* **Task description**:
Output the line containing "COMPLETED (December 2024)", then every remaining line of the entries below, exactly as written and with no other text.

+++ Source data +++

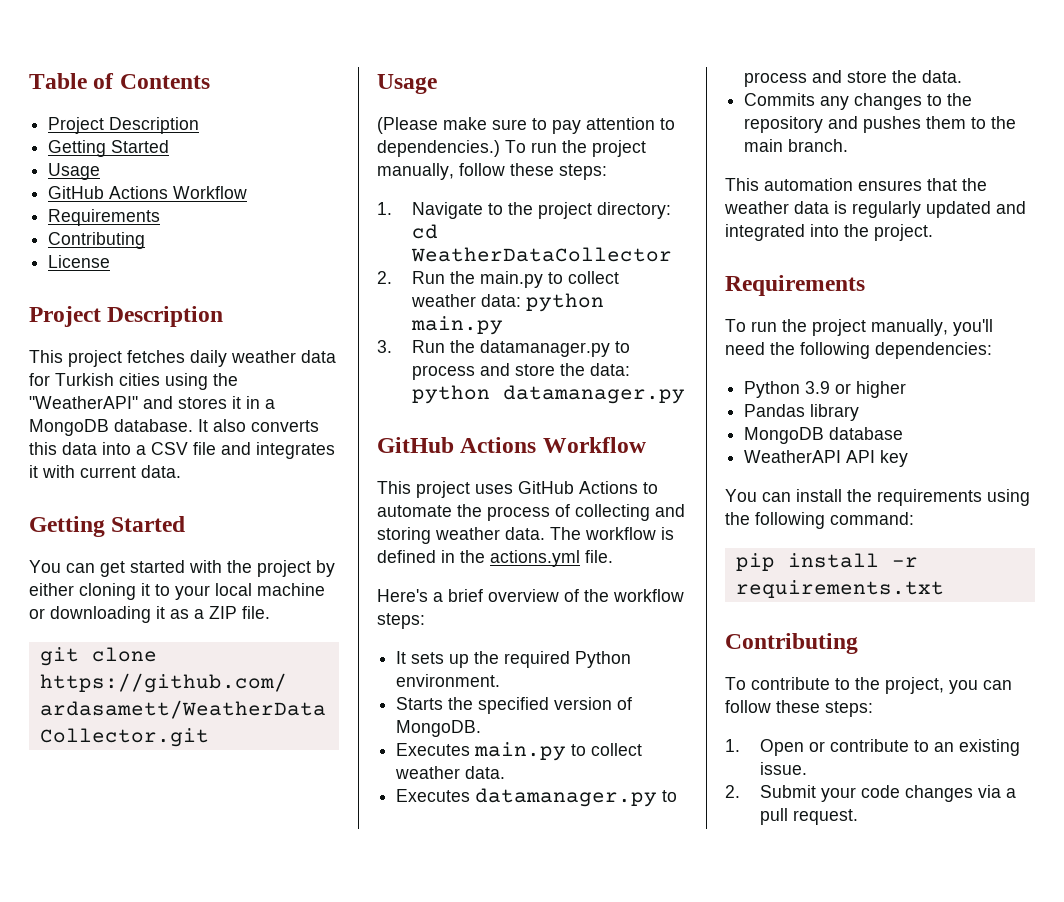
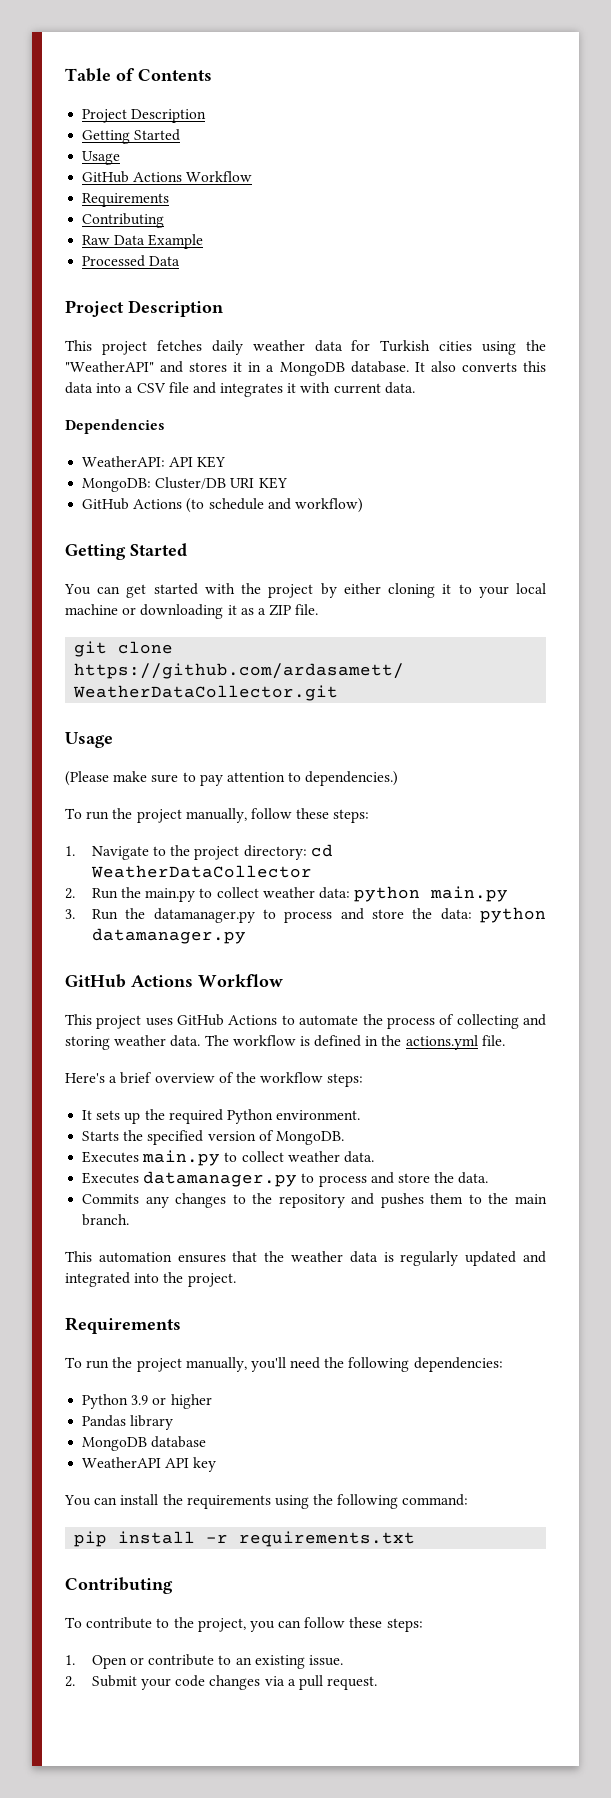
- License
+ Raw Data Example
+ Processed Data
+ Dependencies
+ WeatherAPI: API KEY
+ MongoDB: Cluster/DB URI KEY
+ GitHub Actions (to schedule and workflow)
- (Please make sure to pay attention to dependencies.) To run the project manually, follow these steps:
+ (Please make sure to pay attention to dependencies.)
+ To run the project manually, follow these steps:

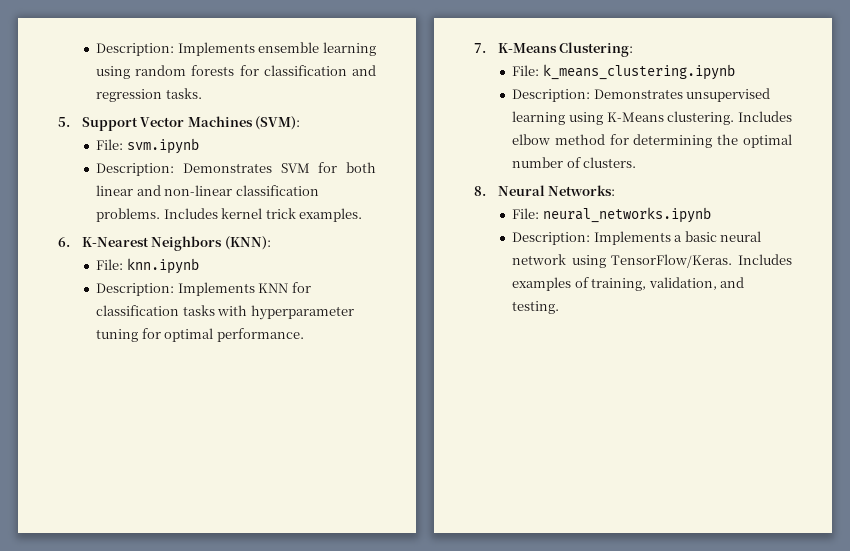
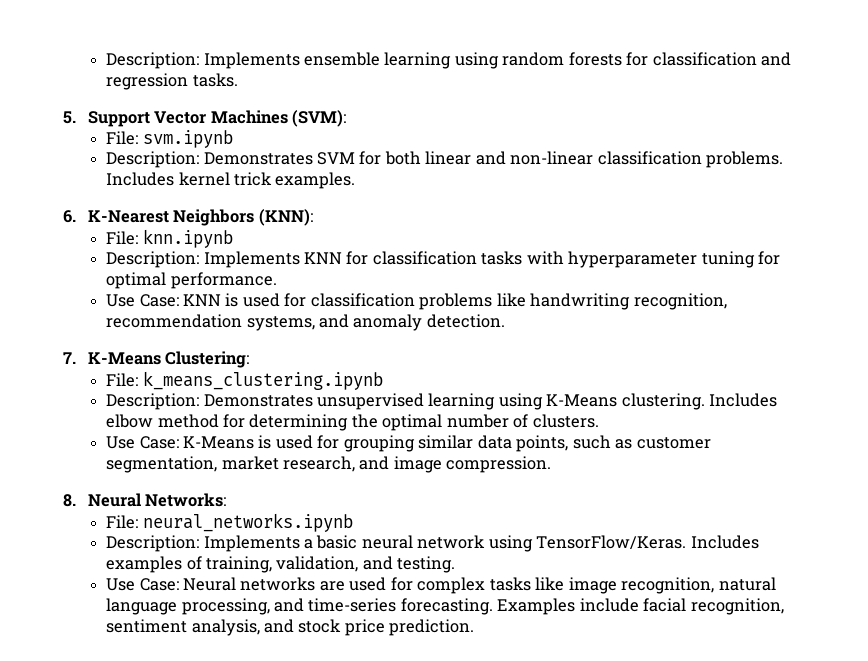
+ Use Case: KNN is used for classification problems like handwriting recognition, recommendation systems, and anomaly detection.
+ Use Case: K-Means is used for grouping similar data points, such as customer segmentation, market research, and image compression.
+ Use Case: Neural networks are used for complex tasks like image recognition, natural language processing, and time-series forecasting. Examples include facial recognition, sentiment analysis, and stock price prediction.

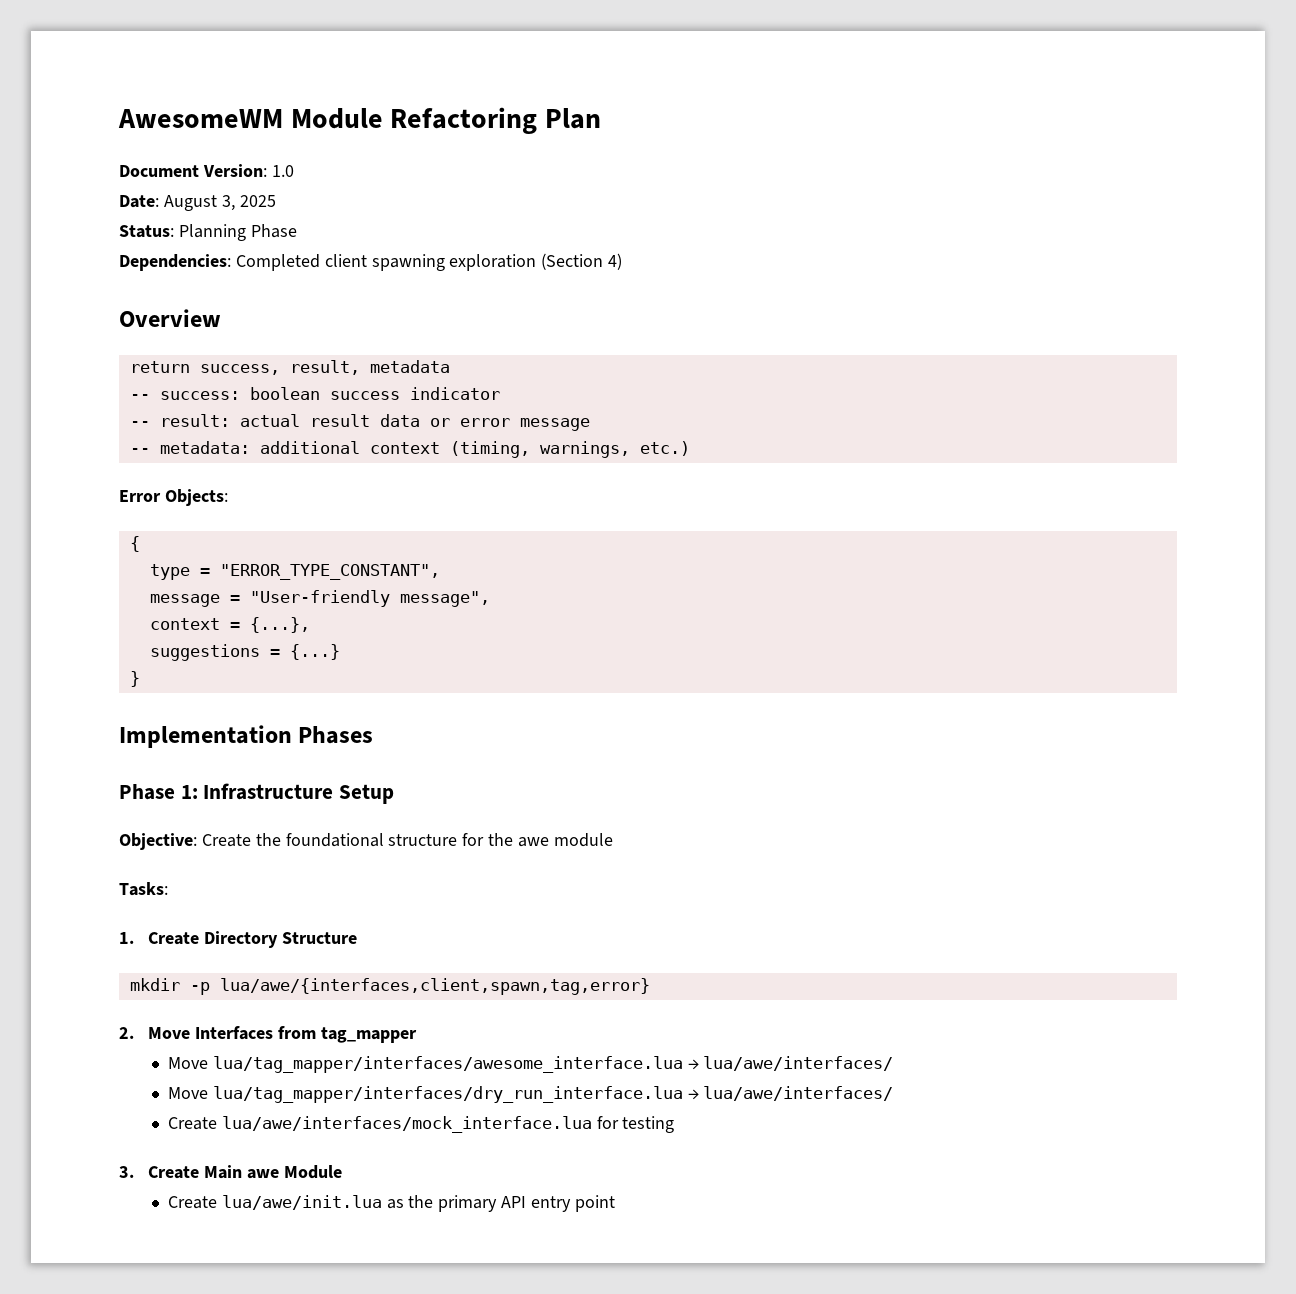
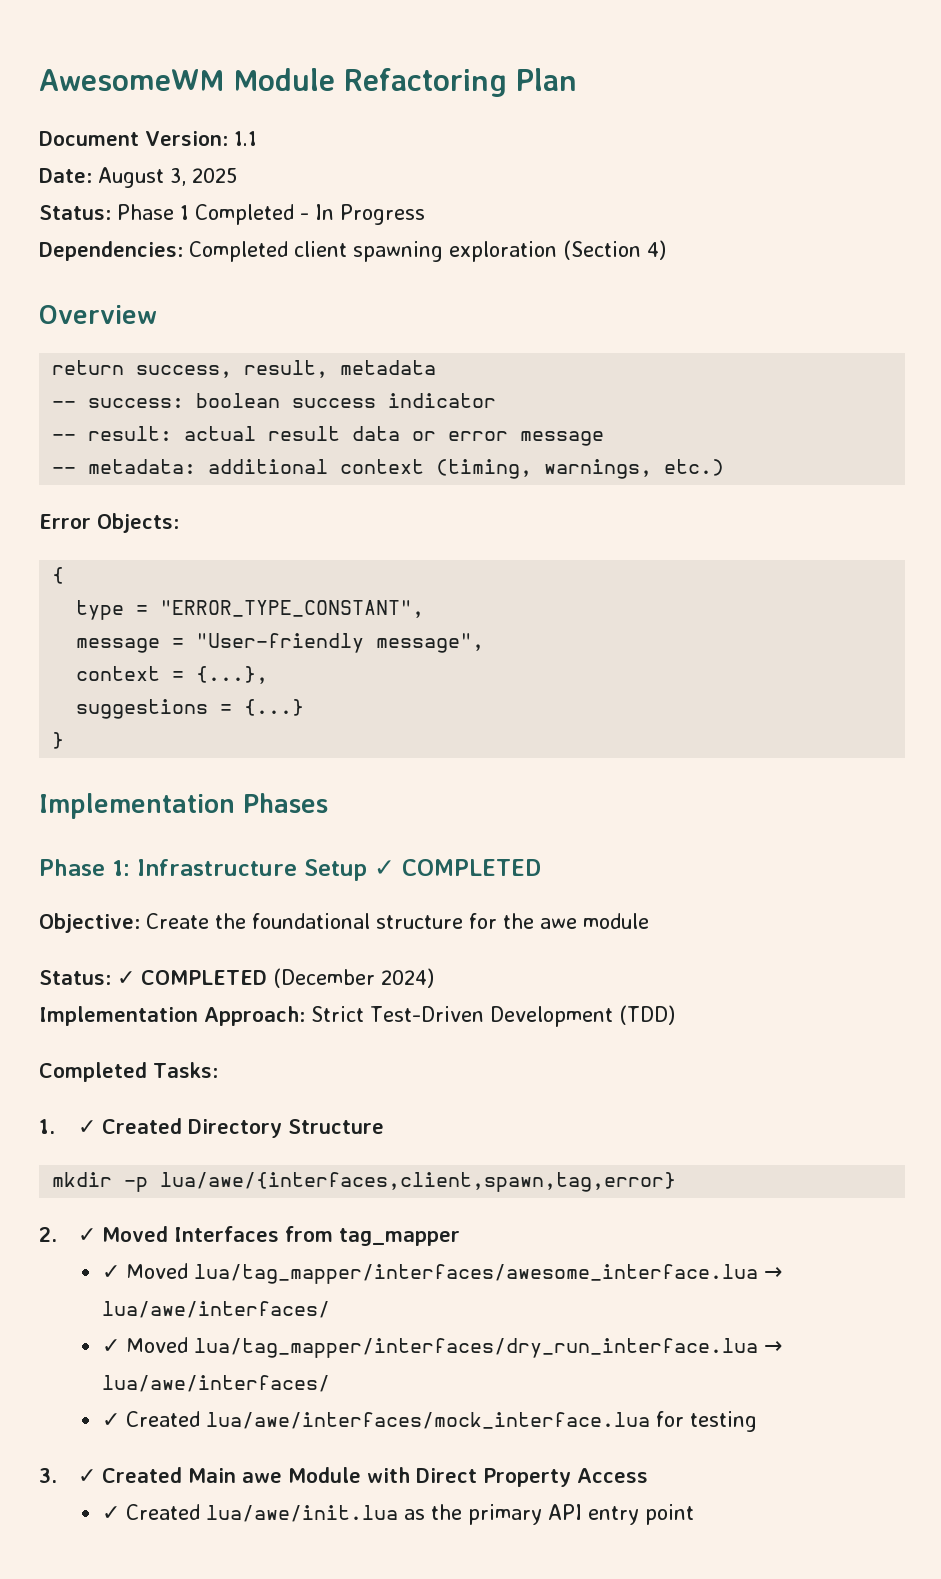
- Document Version: 1.0
+ Document Version: 1.1
- Status: Planning Phase
+ Status: Phase 1 Completed - In Progress
- Phase 1: Infrastructure Setup
+ Phase 1: Infrastructure Setup ✓ COMPLETED
- Tasks:
+ Status: ✓ COMPLETED (December 2024)
+ Implementation Approach: Strict Test-Driven Development (TDD)
+ Completed Tasks:
- 1. Create Directory Structure
+ 1. ✓ Created Directory Structure
- 2. Move Interfaces from tag_mapper
+ 2. ✓ Moved Interfaces from tag_mapper
- Move lua/tag_mapper/interfaces/awesome_interface.lua → lua/awe/interfaces/
+ ✓ Moved lua/tag_mapper/interfaces/awesome_interface.lua → lua/awe/interfaces/
- Move lua/tag_mapper/interfaces/dry_run_interface.lua → lua/awe/interfaces/
+ ✓ Moved lua/tag_mapper/interfaces/dry_run_interface.lua → lua/awe/interfaces/
- Create lua/awe/interfaces/mock_interface.lua for testing
+ ✓ Created lua/awe/interfaces/mock_interface.lua for testing
- 3. Create Main awe Module
- Create lua/awe/init.lua as the primary API entry point
+ 3. ✓ Created Main awe Module with Direct Property Access
+ ✓ Created lua/awe/init.lua as the primary API entry point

+++

* **Output for this exercise**:
+ Status: ✓ COMPLETED (December 2024)
+ Implementation Approach: Strict Test-Driven Development (TDD)
+ Completed Tasks:
- 1. Create Directory Structure
+ 1. ✓ Created Directory Structure
- 2. Move Interfaces from tag_mapper
+ 2. ✓ Moved Interfaces from tag_mapper
- Move lua/tag_mapper/interfaces/awesome_interface.lua → lua/awe/interfaces/
+ ✓ Moved lua/tag_mapper/interfaces/awesome_interface.lua → lua/awe/interfaces/
- Move lua/tag_mapper/interfaces/dry_run_interface.lua → lua/awe/interfaces/
+ ✓ Moved lua/tag_mapper/interfaces/dry_run_interface.lua → lua/awe/interfaces/
- Create lua/awe/interfaces/mock_interface.lua for testing
+ ✓ Created lua/awe/interfaces/mock_interface.lua for testing
- 3. Create Main awe Module
- Create lua/awe/init.lua as the primary API entry point
+ 3. ✓ Created Main awe Module with Direct Property Access
+ ✓ Created lua/awe/init.lua as the primary API entry point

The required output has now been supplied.